On the other hand, the Cardinal’s pitching staff leaves a bit to be desired, other than Pac-12 Pitcher of the Year Quinn Mathews. He is the only Stanford pitcher with a sub-4.80 ERA, ranking 6th in the league with his 3.65 clip, to go along with a league-best 136 strikeouts and 9-4 record. The Cardinal’s staff ERA is a lacking 5.83, 9th in the Pac-12, but Stanford makes up for its sometimes erratic arms with pure power, leading the league in strikeouts with 615, 35 more than No. 2 Oregon State.

It was the pitching staff that nearly dealt the Cardinal an early exit in the Palo Alto Regional on their home dirt. Joey Dixon and Drew Dowd allowed 7 runs in an eventual 8-5 loss to Texas A&M on Saturday. The Cardinal bounced back to best Cal State Fullerton and then the Aggies twice, rebounding in a big way with a 7-1 closeout win on Monday.

That put them in the Super Regional against Texas, which beat Louisiana and then No. 9-overall seed Miami twice on its home field. The Longhorns’ arms came alive in Coral Gables, allowing just 9 total runs in 3 games. Reliever  Zane Morehouse, who for the season boasts a 5.40 ERA, was lights out against the Hurricanes on Sunday, allowing 1 hit and no runs in 2 2/3 innings with 7 strikeouts.

Normally it’s the stud 1-2 starter punch of Lucas Gordon and Lebarron Johnson Jr. who do most of the damage for Texas. Gordon is 7-1 with a stellar 2.45 ERA and 98 strikeouts, while Johnson is 8-3 with a 2.62 ERA and 94 strikeouts.

Offensively, the Longhorns are led by Dylan Campbell (.345 batting average, 13 home runs, 48 RBIs), Peyton Powell (.341/10/45) and Porter Brown (.326/12/57), while Eric Kennedy provides some pop with 16 homers).

Like Stanford and its 18 CWS appearances, Texas has a rich baseball history, with 6 national titles and 6 runner-up finishes.

Oregon (40-20) vs. Oral Roberts (49-11), Eugene Super Regional

If the Palo Alto Super Regional pits 2 legendary programs, the Eugene Super Regional is reserved for the wanna-bes, or perhaps the once-weres.

Oregon is seeking its 1st College World Series appearance since 1954 while Oral Roberts is gunning for its 1st go-round since 1978. But both teams have been knocking on the door in recent years, as the Ducks have earned 8 NCAA Tournament bids since 2010 while the Golden Eagles have gone 9 times.

But while the Golden Eagles modeled Stanford’s consistency and steamrolled through the Summit League with a 23-1 conference record, the Ducks have been the definition of a roller-coaster team.

As I wrote in my Pac-12 Tournament wrap-up:

There may not have been a streakier team in all of college baseball this season than the Danger Ducks.

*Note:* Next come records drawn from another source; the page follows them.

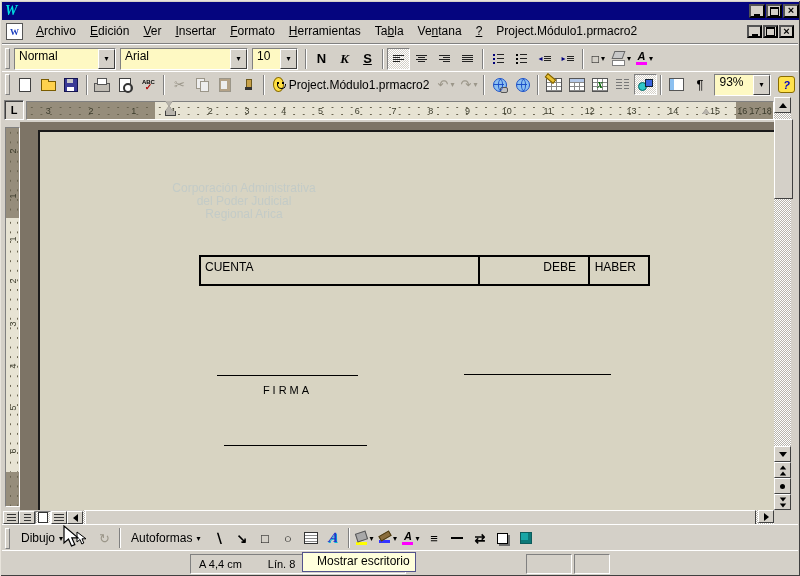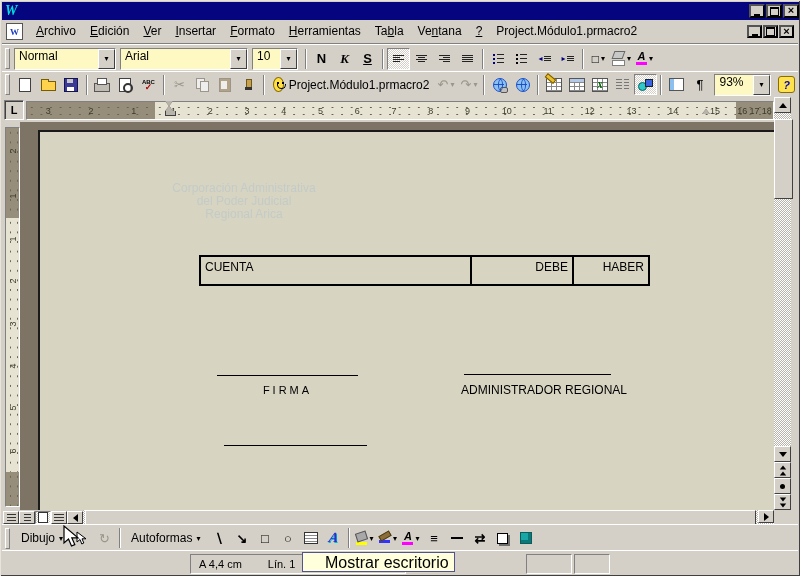--- a/index.html
+++ b/index.html
@@ -154,21 +154,21 @@
         background-size:7px 9.6px;background-position:8px 0}
   .vseg span{transform:rotate(-90deg)}
   .vseg.dark{background-color:#968d7b}
   .vseg.light{background-color:#e7e3d3}
   .page{position:absolute;left:36px;top:8px;width:736px;height:380px;background:#d8d4c2;
         border-left:2px solid #1a1a1a;border-top:2px solid #1a1a1a}
   .letterhead{position:absolute;left:104px;top:50px;width:200px;text-align:center;
               color:#c3cbc7;font-size:12px;line-height:13px}
   .doctable{position:absolute;left:159px;top:123px;width:447px;height:27px;display:flex;
             border:2px solid #000;background:transparent}
-  .doctable .cell{border-right:2px solid #000;padding:3px 4px 0 4px;font-size:12px;overflow:hidden}
+  .doctable .cell{border-right:2px solid #000;padding:3px 12px 0 4px;font-size:12px;overflow:hidden}
   .doctable .cell:last-child{border-right:none}
   .doctable .cell:nth-child(1){width:261px;text-align:left}
   .doctable .cell:nth-child(2){width:92px;text-align:right}
   .doctable .cell:nth-child(3){flex:1;text-align:right}
   .sigline{position:absolute;height:0;border-top:1px solid #000}
   .l-firma{left:177px;top:243px;width:141px}
   .t-firma{position:absolute;left:177px;top:252px;width:141px;text-align:center;font-size:11px;letter-spacing:3px}
   .l-name{left:424px;top:242px;width:147px}
   .t-name{position:absolute;left:421px;top:251px;font-size:12px;line-height:14px;white-space:nowrap}
   .l-rut{left:184px;top:313px;width:143px}
@@ -224,21 +224,21 @@
           display:flex;align-items:center;font-size:11px;white-space:nowrap}
   .sp1{left:2px;width:182px;justify-content:space-between;padding:0 12px 0 6px}
   .sp2{left:188px;width:206px;gap:26px;padding-left:8px}
   .inds{position:absolute;left:368px;top:3px;display:flex;gap:5px}
   .ind{width:27px;height:18px;border:1px solid;border-color:#808080 #fff #fff #808080;
        display:flex;align-items:center;justify-content:center;font-size:10px;font-weight:bold;
        color:#9a948a;text-shadow:1px 1px 0 #fff}
   .se1{left:524px;width:44px}
   .se2{left:572px;width:34px}
   .tooltip{position:absolute;left:302px;top:552px;height:17px;background:#ffffdc;border:1px solid #52528c;
-           font-size:16px;padding:1px 5px 0 22px;z-index:60;white-space:nowrap}
+           font-size:12px;padding:1px 5px 0 14px;z-index:60;white-space:nowrap}
 
   
   .cursor{position:absolute;left:62px;top:525px;z-index:90;pointer-events:none}
 
   
   .winborder{position:absolute;left:0;top:0;width:800px;height:576px;pointer-events:none;
              box-shadow:inset 1px 1px 0 #e8e4dc, inset -1px -1px 0 #404040;z-index:80}
 </style>
 </head>
 <body>
@@ -572,21 +572,20 @@
         </div>
       <div class="doctable">
           <div class="cell">CUENTA</div>
           <div class="cell">DEBE</div>
           <div class="cell">HABER</div>
         </div>
       <div class="sigline l-firma"></div>
       <div class="t-firma">FIRMA</div>
       <div class="sigline l-name"></div>
       <div class="t-name">
-        <div>ADMINISTRADOR REGIONAL</div>
       </div>
       <div class="sigline l-rut"></div>
     </div>
   </div>
 
   <div class="vscroll">
     <button class="sbtn">
         <i class="arr-u"></i>
       </button>
     <div class="vthumb"></div>
@@ -710,21 +709,21 @@
         <i class="shadowic"></i>
       </button>
     <button class="tbtn">
         <i class="cube"></i>
       </button>
   </div>
 
   <div class="statusbar">
     <div class="spanel sp2">
       <span>A 4,4 cm</span>
-      <span>Lín. 1</span>
+      <span>Lín. 8</span>
     </div>
     <div class="spanel se1"></div>
     <div class="spanel se2"></div>
   </div>
 
   <div class="tooltip">Mostrar escritorio</div>
 
   <div class="cursor">
     <svg width="18" height="23" viewBox="0 0 18 23">
         <path d="M2,1 L2,18 L6.5,14 L9.5,21 L12.8,19.6 L9.8,12.8 L16,12.8 Z" fill="#fff" stroke="#000" stroke-width="1.2"></path>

Oregon went 4-0 to start the year, then promptly dropped 3 straight. Then they won 5, lost 4 and won 11 straight. Two losses followed that big streak, then 4 wins and then 2 more losses. Then after splitting two to open the Cal series in late-April, Oregon won 5 and lost 3. Another late-season slide, including a series sweep at the hands of Washington, saw Oregon’s NCAA Tournament odds dip with a 5-game mid-May swoon, only for the Ducks to rebound with 2 wins over Utah to close out the regular season.

Now Oregon has won 9 straight, including the Pac-12 title and a 3-game blitz of the Nashville Regional.

Oregon’s yo-yo season is reflected in its starting staff, which features 5 players with 10 or more starts and another with 7. Their success runs the gamut, from Jace Stoffal, who is 6-2 with a 2.83 ERA in 10 appearances, all starts, to Jackson Pace, who sports an 8.44 ERA in his 10 trips to the mound. If Logan Mercado (5-1, 6.30 ERA in 11 starts) and Turner Spoljaric (7-0, 6.28 ERA) can turn it on, the Ducks will have a shot.

And speaking of shots, offensively, Oregon will turn to the power bats of Drew Cowley, Sabin Ceballos and Jacob Walsh, who’ve combined for 46 home runs, though it was Rikuu Nishida and his .322 batting average who delivered in the regionals.

The Ducks will need to live on the longball against an ORU staff that includes three pitchers with sub-4.00 ERAs in Brooks Fowler, Jakob Hall and Harley Gollert. They are a combined 27-5 with 242 strikeouts but 36 homers allowed.

Matt Hogan and Mac McCroskey are the heavy hitters for the Golden Eagles, but Jonah Cox stirs the drink with a .424 batting average, 65 RBIs and 10 homers.